Appalachian State University offered a fall 2019 Honors Seminar, What is Vegan Studies? Exploring an Emerging Field, saying that with The Vegan Studies Project's publication "a powerful transdisciplinary field has emerged which is in turn influencing work across the disciplines" and Wright's works the field's "founding texts".

==Awards and honors==
- University of North Carolina Board of Governors Award for Excellence in Teaching (2018)
- National Humanities Center Fellowship (2012)
- Modern Language Association Florence Howe Award for Feminist Scholarship (2008)

==Bibliography==
- (2023) with Jessica Cory, eds. Appalachian Ecocriticism and the Paradox of Place. Athens: University of Georgia Press.
- (2022) with Emelia Quinn, eds. The Edinburgh Companion to Vegan Literary Studies. Edinburgh: Edinburgh University Press.
- (2021) ed. The Routledge Handbook of Vegan Studies. London: Routledge.
- (2019) ed. Through a Vegan Studies Lens: Textual Ethics and Lived Activism. Reno: University of Nevada Press.
- (2015) The Vegan Studies Project: Food, Animals, and Gender in the Age of Terror. Athens: University of Georgia Press.
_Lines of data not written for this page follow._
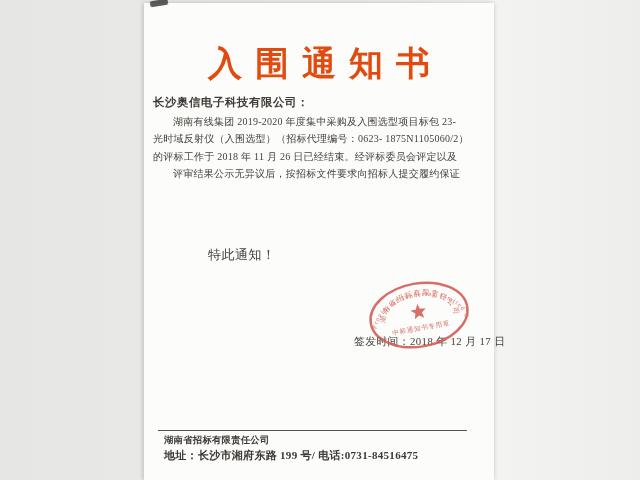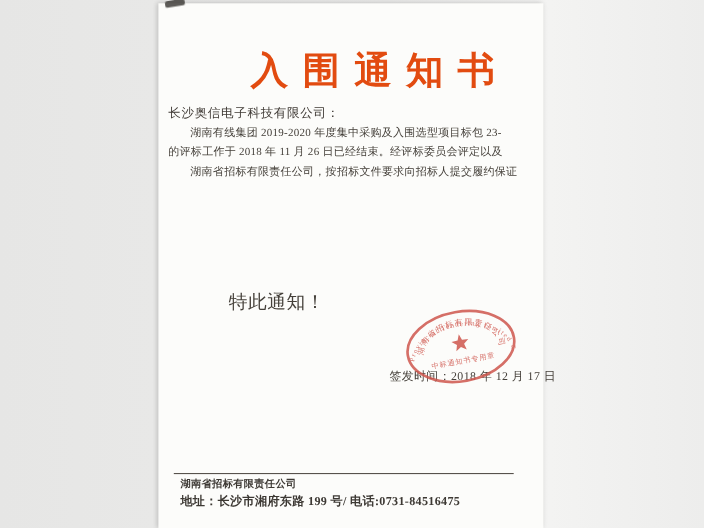--- a/index.html
+++ b/index.html
@@ -28,7 +28,6 @@
     text-align:center;font-size:34px;font-weight:bold;
     color:#e24b10;letter-spacing:13px;text-indent:13px;
     white-space:nowrap;
-    padding-left:20px;
   }
   .salutation{
     position:absolute;left:9px;top:92px;

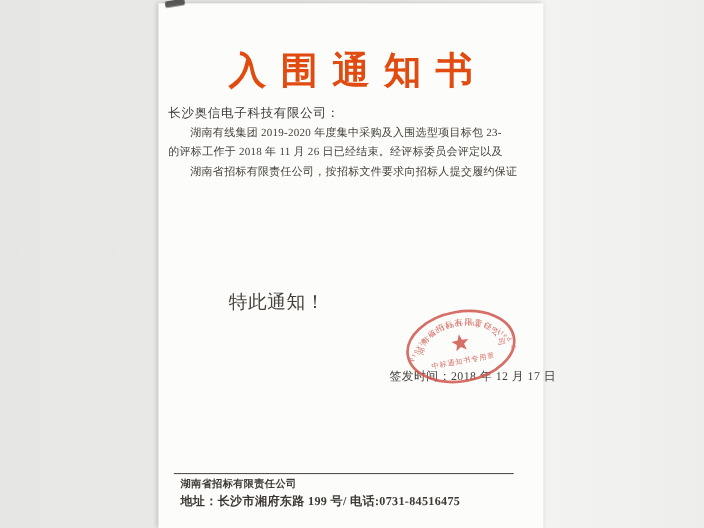--- a/index.html
+++ b/index.html
@@ -31,7 +31,7 @@
   }
   .salutation{
     position:absolute;left:9px;top:92px;
-    font-size:11.4px;font-weight:normal;color:#3f3a35;letter-spacing:.6px;
+    font-size:11.4px;font-weight:bold;color:#3f3a35;letter-spacing:.6px;
     white-space:nowrap;
     text-align:right;
   }

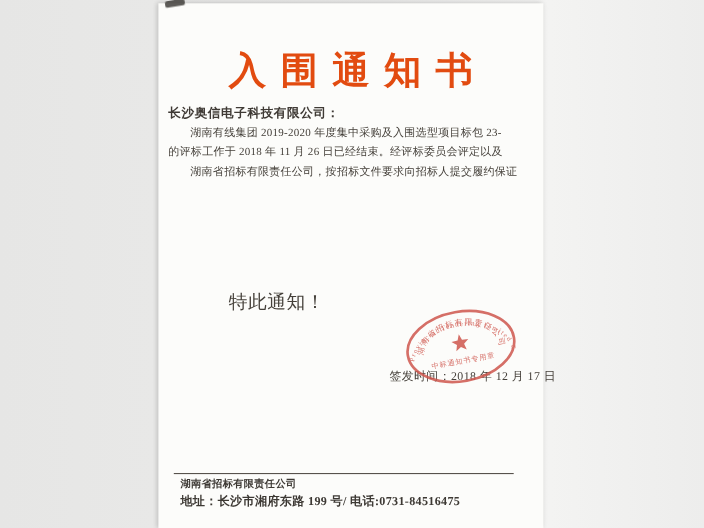--- a/index.html
+++ b/index.html
@@ -85,6 +85,7 @@
 
     <div class="body-block">
       <div class="body-line indent">湖南有线集团 2019-2020 年度集中采购及入围选型项目标包 23-</div>
+      <div class="body-line">光时域反射仪（入围选型）（招标代理编号：0623- 1875N1105060/2）</div>
       <div class="body-line">的评标工作于 2018 年 11 月 26 日已经结束。经评标委员会评定以及</div>
       <div class="body-line indent">湖南省招标有限责任公司，按招标文件要求向招标人提交履约保证</div>
     </div>

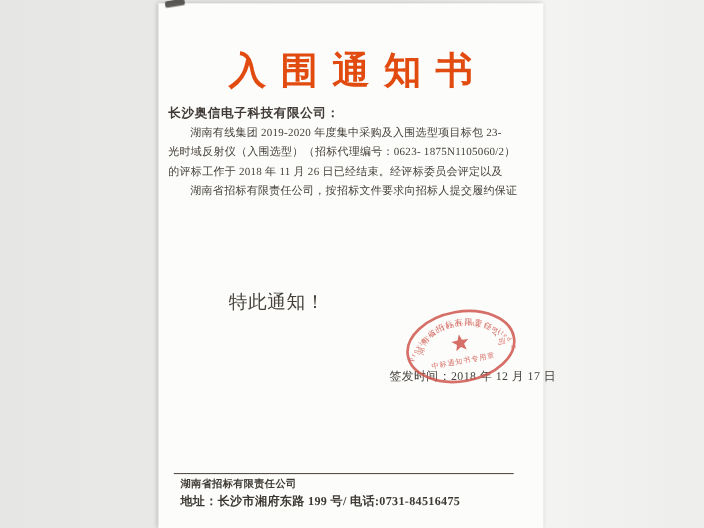--- a/index.html
+++ b/index.html
@@ -87,7 +87,7 @@
       <div class="body-line indent">湖南有线集团 2019-2020 年度集中采购及入围选型项目标包 23-</div>
       <div class="body-line">光时域反射仪（入围选型）（招标代理编号：0623- 1875N1105060/2）</div>
       <div class="body-line">的评标工作于 2018 年 11 月 26 日已经结束。经评标委员会评定以及</div>
-      <div class="body-line indent">湖南省招标有限责任公司，按招标文件要求向招标人提交履约保证</div>
+      <div class="body-line indent">评审结果公示无异议后，按招标文件要求向招标人提交履约保证</div>
     </div>
 
     <div class="closing">特此通知！</div>

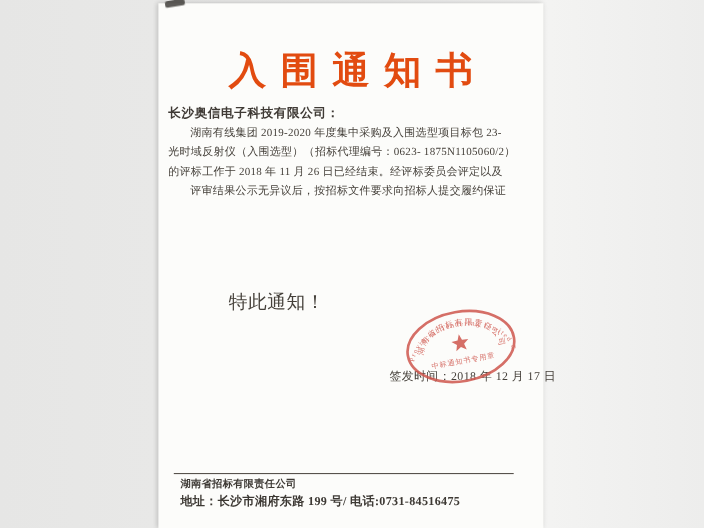--- a/index.html
+++ b/index.html
@@ -42,8 +42,8 @@
   .body-line{white-space:nowrap;}
   .body-line.indent{text-indent:2em;}
   .closing{
-    position:absolute;left:64px;top:260px;
-    font-size:17px;color:#45403a;letter-spacing:.5px;white-space:nowrap;
+    position:absolute;left:64px;top:243px;
+    font-size:13px;color:#45403a;letter-spacing:.5px;white-space:nowrap;
   }
   .sig-label{
     position:absolute;left:174px;top:292px;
- (2014) with Jane Poyner and Elleke Boehmer, eds. Approaches to Teaching Coetzee's Disgrace and Other Works. New York: The Modern Language Association of America.
- (2013) with Elizabeth Heffelfinger. Visual Difference: Postcolonial Studies and Intercultural Cinema. New York: Peter Lang.
- (2010) Wilderness into Civilized Shapes: Reading the Postcolonial Environment. Athens: University of Georgia Press.
- (2006) Writing Out of All the Camps: J. M. Coetzee's Narratives of Displacement. New York: Routledge.